Post date: Oct 20, 2017 8:47:25 PM
The de novo scaffolds/contigs are in here
/uufs/chpc.utah.edu/common/home/u6000989/data/timema/tcrDovetail/timema_green_denovo/denovo/final.scaffolds.fa.gz
As a first pass, I am not using these, but instead am trying to align the raw reads from the green morph to the brown genome scaffolds 128 and 702.1. I am working here, /uufs/chpc.utah.edu/common/home/u6000989/data/timema/tcrDovetail/timema_green_denovo/brown_filtering/.
I am starting with bwa aln, as I can explicitly set the missmatch number. Which I am varying from 2 to 8.

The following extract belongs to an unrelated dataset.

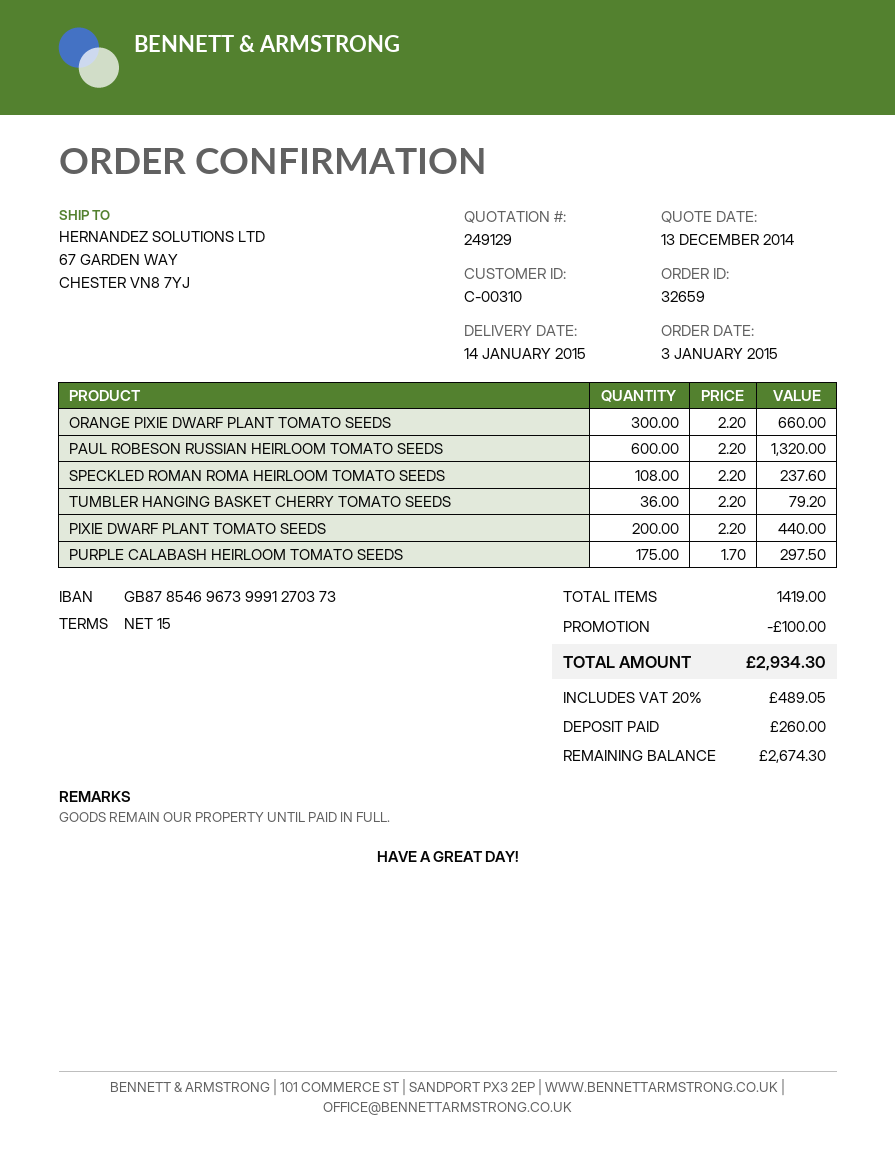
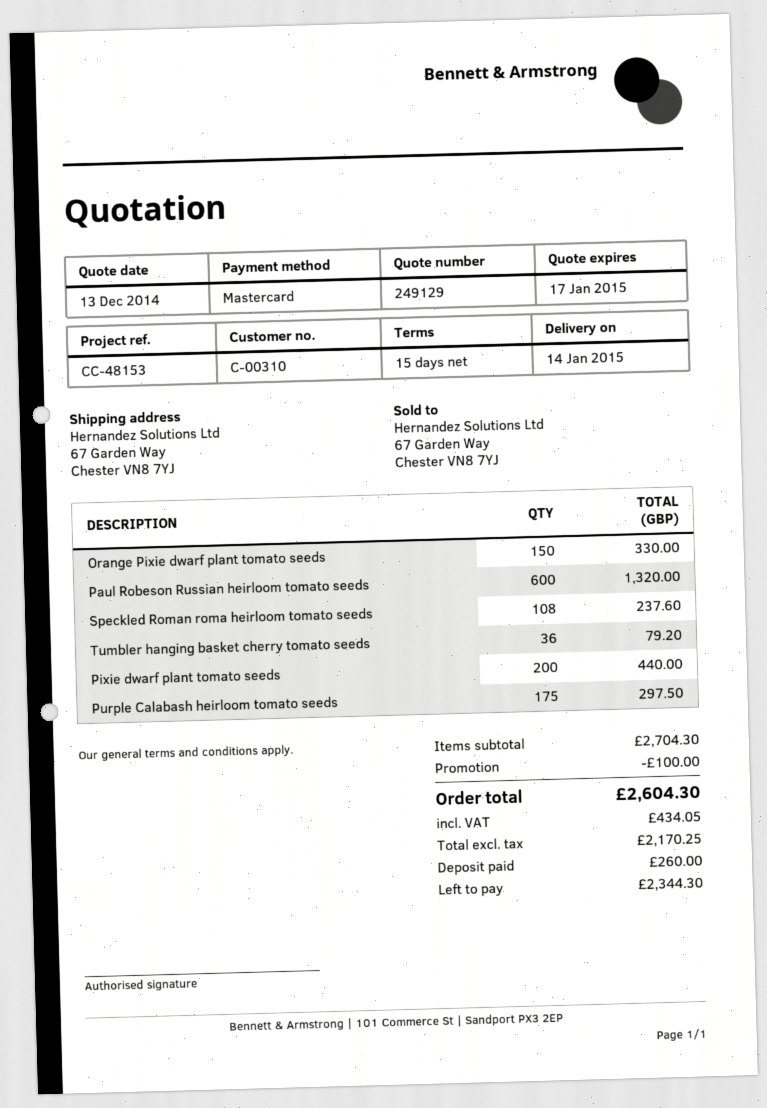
ORANGE PIXIE DWARF PLANT TOMATO SEEDS: 300 for 660.00 -> 150 for 330.00
tax: 489.05 -> 434.05
total: 2934.30 -> 2604.30
balance: 2674.30 -> 2344.30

I ran this: perl wrap_qsub_slurm_bwa.pl
Which has main part:
## build array of jobs to be run individually (serially) by slurm
my $dir = '/uufs/chpc.utah.edu/common/home/u6000989/data/timema/tcrDovetail/timema_green_denovo/brown_filtering/';
my @jobarray;
my $aln1;
my $aln2;
my $sampe;
my $ind;
my $genome = "/uufs/chpc.utah.edu/common/home/u6000989/data/timema/tcrDovetail/timema_green_denovo/brown_filtering/tcr_brown_128and702.fasta";
my $cd = "cd $dir\n";
my $fq1;
my $fq2;
foreach my $m (2..8){
$fq1 = "CP-2842_S14_L007_R1_001.fastq.gz";
$aln1 = "bwa aln -n $m -l 20 -k 3 -t 12 -q 10 -f CP_R1_$m.sai $genome $fq1\n";
$fq2 = "CP-2842_S14_L007_R2_001.fastq.gz";
$aln2 = "bwa aln -n $m -l 20 -k 3 -t 12 -q 10 -f CP_R2_$m.sai $genome $fq2\n";
$sampe ="bwa sampe -n 1 -N 1 -r \'\@RG\\tID:tcrGreen\\tPL:ILLUMINA\\tLB:tcr-green\\tSM:tcr-green\' -a 500 -f alnCP_$m.sam $genome CP_R1_$m.sai CP_R2_$m.sai $fq1 $fq2\n";
push (@jobarray, "$cd"."$aln1"."$aln2"."$sampe");
$fq1 = "HI.3849.008.Index_4.CP-2842_R1.fastq.gz";
$aln1 = "bwa aln -n $m -l 20 -k 3 -t 12 -q 10 -f HI_R1_$m.sai $genome $fq1\n";
$fq2 = "HI.3849.008.Index_4.CP-2842_R2.fastq.gz";
$aln2 = "bwa aln -n $m -l 20 -k 3 -t 12 -q 10 -f HI_R2_$m.sai $genome $fq2\n";
$sampe ="bwa sampe -n 1 -N 1 -r \'\@RG\\tID:tcrGreen\\tPL:ILLUMINA\\tLB:tcr-green\\tSM:tcr-green\' -a 500 -f alnHI_$m.sam $genome HI_R1_$m.sai HI_R2_$m.sai $fq1 $fq2\n";
push (@jobarray, "$cd"."$aln1"."$aln2"."$sampe");
}
And generates, e.g.,
cd /uufs/chpc.utah.edu/common/home/u6000989/data/timema/tcrDovetail/timema_green_denovo/brown_filtering/
bwa aln -n 8 -l 20 -k 3 -t 12 -q 10 -f CP_R1_8.sai /uufs/chpc.utah.edu/common/home/u6000989/data/timema/tcrDovetail/timema_green_denovo/brown_filtering/tcr_brown_128and702.fasta CP-2842_S14_L007_R1_001.fastq.gz
bwa aln -n 8 -l 20 -k 3 -t 12 -q 10 -f CP_R2_8.sai /uufs/chpc.utah.edu/common/home/u6000989/data/timema/tcrDovetail/timema_green_denovo/brown_filtering/tcr_brown_128and702.fasta CP-2842_S14_L007_R2_001.fastq.gz
bwa sampe -n 1 -N 1 -r '@RG\tID:tcrGreen\tPL:ILLUMINA\tLB:tcr-green\tSM:tcr-green' -a 500 -f alnCP_8.sam /uufs/chpc.utah.edu/common/home/u6000989/data/timema/tcrDovetail/timema_green_denovo/brown_filtering/tcr_brown_128and702.fasta CP_R1_8.sai CP_R2_8.sai CP-2842_S14_L007_R1_001.fastq.gz CP-2842_S14_L007_R2_001.fastq.gz
cd /uufs/chpc.utah.edu/common/home/u6000989/data/timema/tcrDovetail/timema_green_denovo/brown_filtering/
bwa aln -n 8 -l 20 -k 3 -t 12 -q 10 -f HI_R1_8.sai /uufs/chpc.utah.edu/common/home/u6000989/data/timema/tcrDovetail/timema_green_denovo/brown_filtering/tcr_brown_128and702.fasta HI.3849.008.Index_4.CP-2842_R1.fastq.gz
bwa aln -n 8 -l 20 -k 3 -t 12 -q 10 -f HI_R2_8.sai /uufs/chpc.utah.edu/common/home/u6000989/data/timema/tcrDovetail/timema_green_denovo/brown_filtering/tcr_brown_128and702.fasta HI.3849.008.Index_4.CP-2842_R2.fastq.gz
bwa sampe -n 1 -N 1 -r '@RG\tID:tcrGreen\tPL:ILLUMINA\tLB:tcr-green\tSM:tcr-green' -a 500 -f alnHI_8.sam /uufs/chpc.utah.edu/common/home/u6000989/data/timema/tcrDovetail/timema_green_denovo/brown_filtering/tcr_brown_128and702.fasta HI_R1_8.sai HI_R2_8.sai HI.3849.008.Index_4.CP-2842_R1.fastq.gz HI.3849.008.Index_4.CP-2842_R2.fastq.gz
Note I don't know what CP vs. HI is, I am just dealing with both.